Decken Sie die Scheibe mit einem Nylonnetz zwischen zwei Fettlinien ab. Legen Sie das zweite Deckglas auf das Netz, um eine Kammer zu erzeugen. Fügen Sie HBSS oder eine Agonistenlösung von einem Ende mit einer Pipette in die Kammer hinzu.
Entfernen Sie die Flüssigkeit aus der Kammer, indem Sie vom anderen Ende mit Seidenpapier absaugen. Die Kammer der Scheibe ist nun bereit für die Kalziumbildgebung mit einem Hochgeschwindigkeits-Laserscanning-Konfokalmikroskop. Lungenarterienbündel wurden in präzisionsgeschnittenen Lungenschnitten von 150 Mikrometern Dicke unter einem Phasenkontrastmikroskop beobachtet.
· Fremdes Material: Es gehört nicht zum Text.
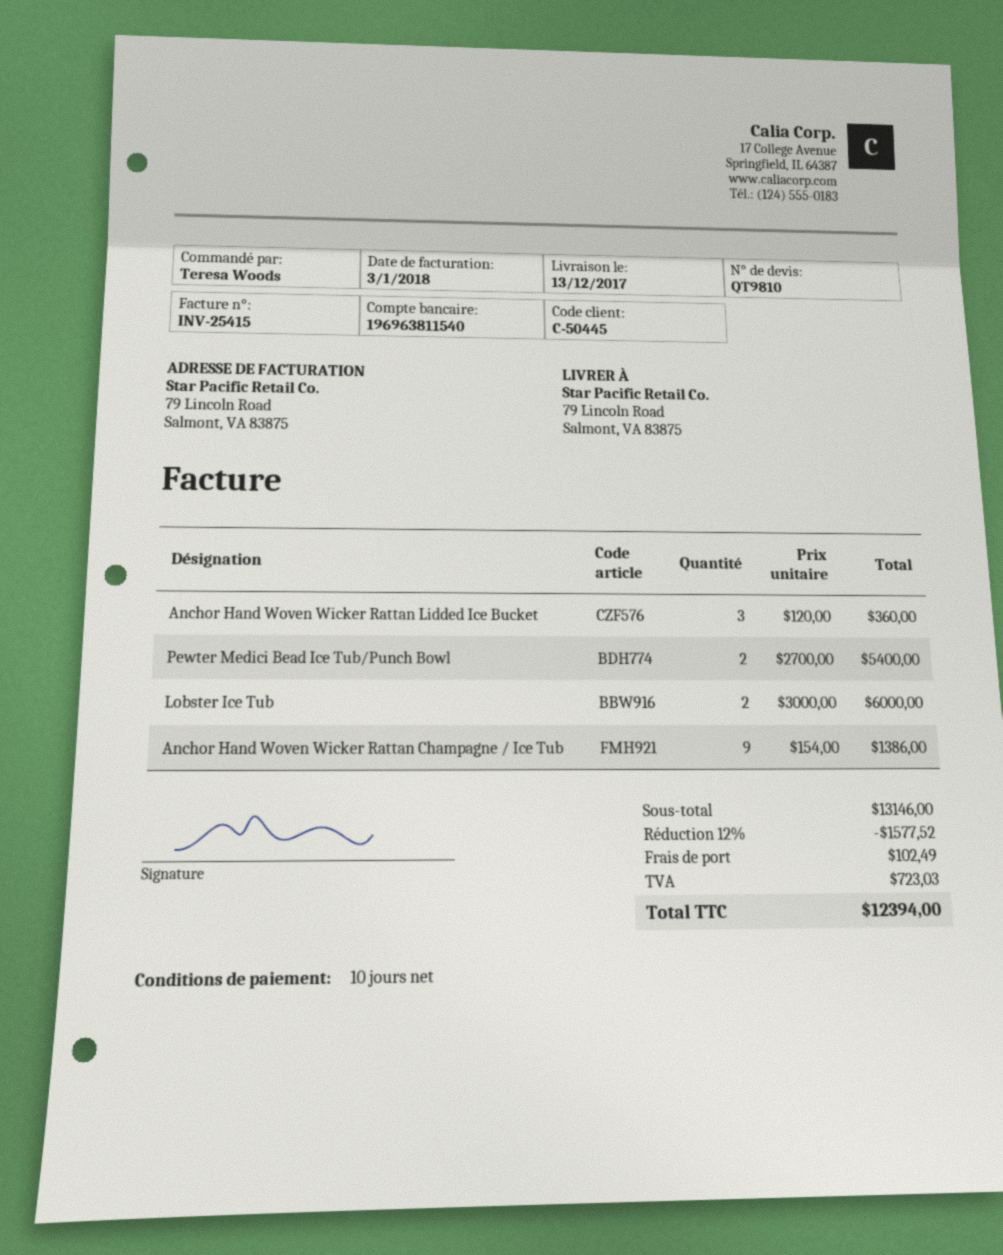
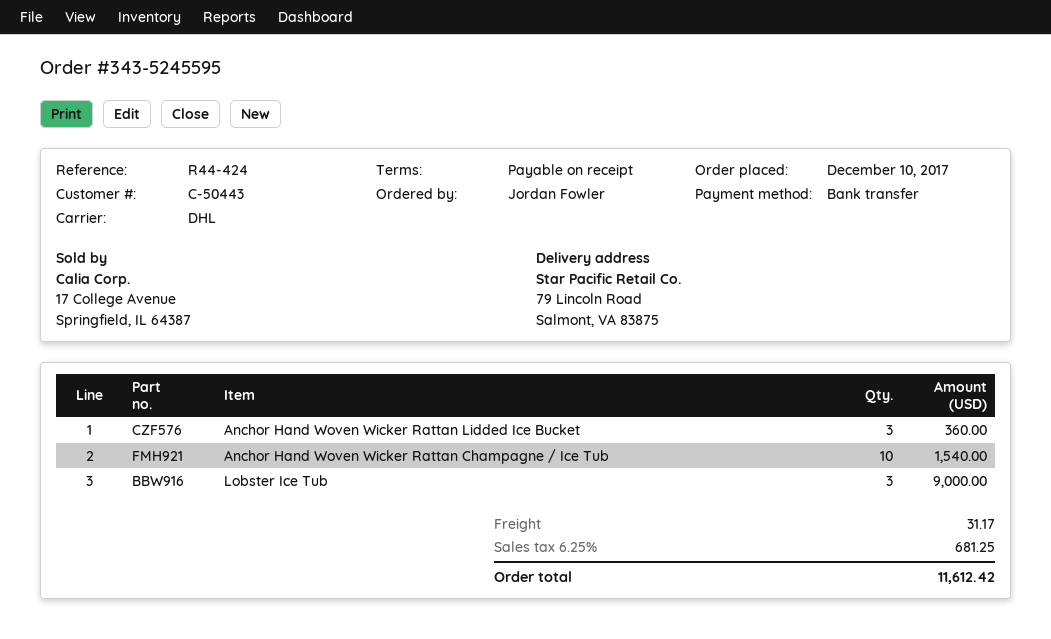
payment terms: 10 days -> on receipt
customer number: C-50445 -> C-50443
ordered by: Teresa Woods -> Jordan Fowler
Pewter Medici Bead Ice Tub/Punch Bowl: 2 for 5400.00 -> none
Lobster Ice Tub: 2 for 6000.00 -> 3 for 9000.00
Anchor Hand Woven Wicker Rattan Champagne / Ice Tub: 9 for 1386.00 -> 10 for 1540.00
discount: 12% = 1577.52 -> none
shipping: 102.49 -> 31.17
tax: 723.03 -> 681.25
total: 12394.00 -> 11612.42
Im Ruhezustand wurde ein Atemweg durch quaderförmige Epithelzellen mit einer nahe gelegenen Lungenarterie identifiziert. Nach der Exposition gegenüber Methacholin wurde die luminale Fläche reduziert, während die Lungenarterie keine Reaktion auf die Reize zeigte. Die kontraktilen Reaktionen der Atemwege wurden durch den Prozentsatz der luminalen Flächenreduktion quantifiziert und zeigten ähnliche dosisabhängige Reaktionen in Ein-Tages- und Fünf-Tages-Kulturen.
Beim Erreichen des peripheren Lungenfeldes verzweigen sich die leitfähigen Atemwege in Atemwege und Säcke, die die kleinen intra-acinaren Arteriolen umgeben. Bei Exposition gegenüber Endotheln verengen sich sowohl die Atemwege als auch die Lungenarterien, gefolgt von einer NOC-5-induzierten Relaxation. Im Ruhezustand zeigten die mit Kalziumfarbstoffen beladenen Scheiben eine geringe Fluoreszenz in den glatten Muskelzellen der Atemwege und des Gefäßsystems unter einem konfokalen Fluoreszenzmikroskop.
Bei Exposition gegenüber Agonisten erhöhte sich die Kalziumfluoreszenzintensität in den Zellen und breitete sich auf die gesamte Zelle aus, was mit den oszillierenden Signalen korrelierte. Technisch ist es wichtig, die Lunge homogen mit Agarose aufzublasen und eine schnelle oder übermäßige Agaroseinjektion zu vermeiden. Drücken Sie immer Luft am Ende, um die Agarose von den leitenden Atemwegen in den distalen Alveolenraum zu spülen.
Zusammenfassend lässt sich sagen, dass man mit der präzisionsgeschnittenen Lungenschnittkultur eine besondere Vielfalt an Funktionen der glatten Lungenmuskulatur bereitstellen und die Deregulation der glatten Muskulatur in vitro modellieren kann. Es bietet auch eine ideale Plattform, um novo vasodilatatorische oder bronchodilatatorische Medikamente zu screenen.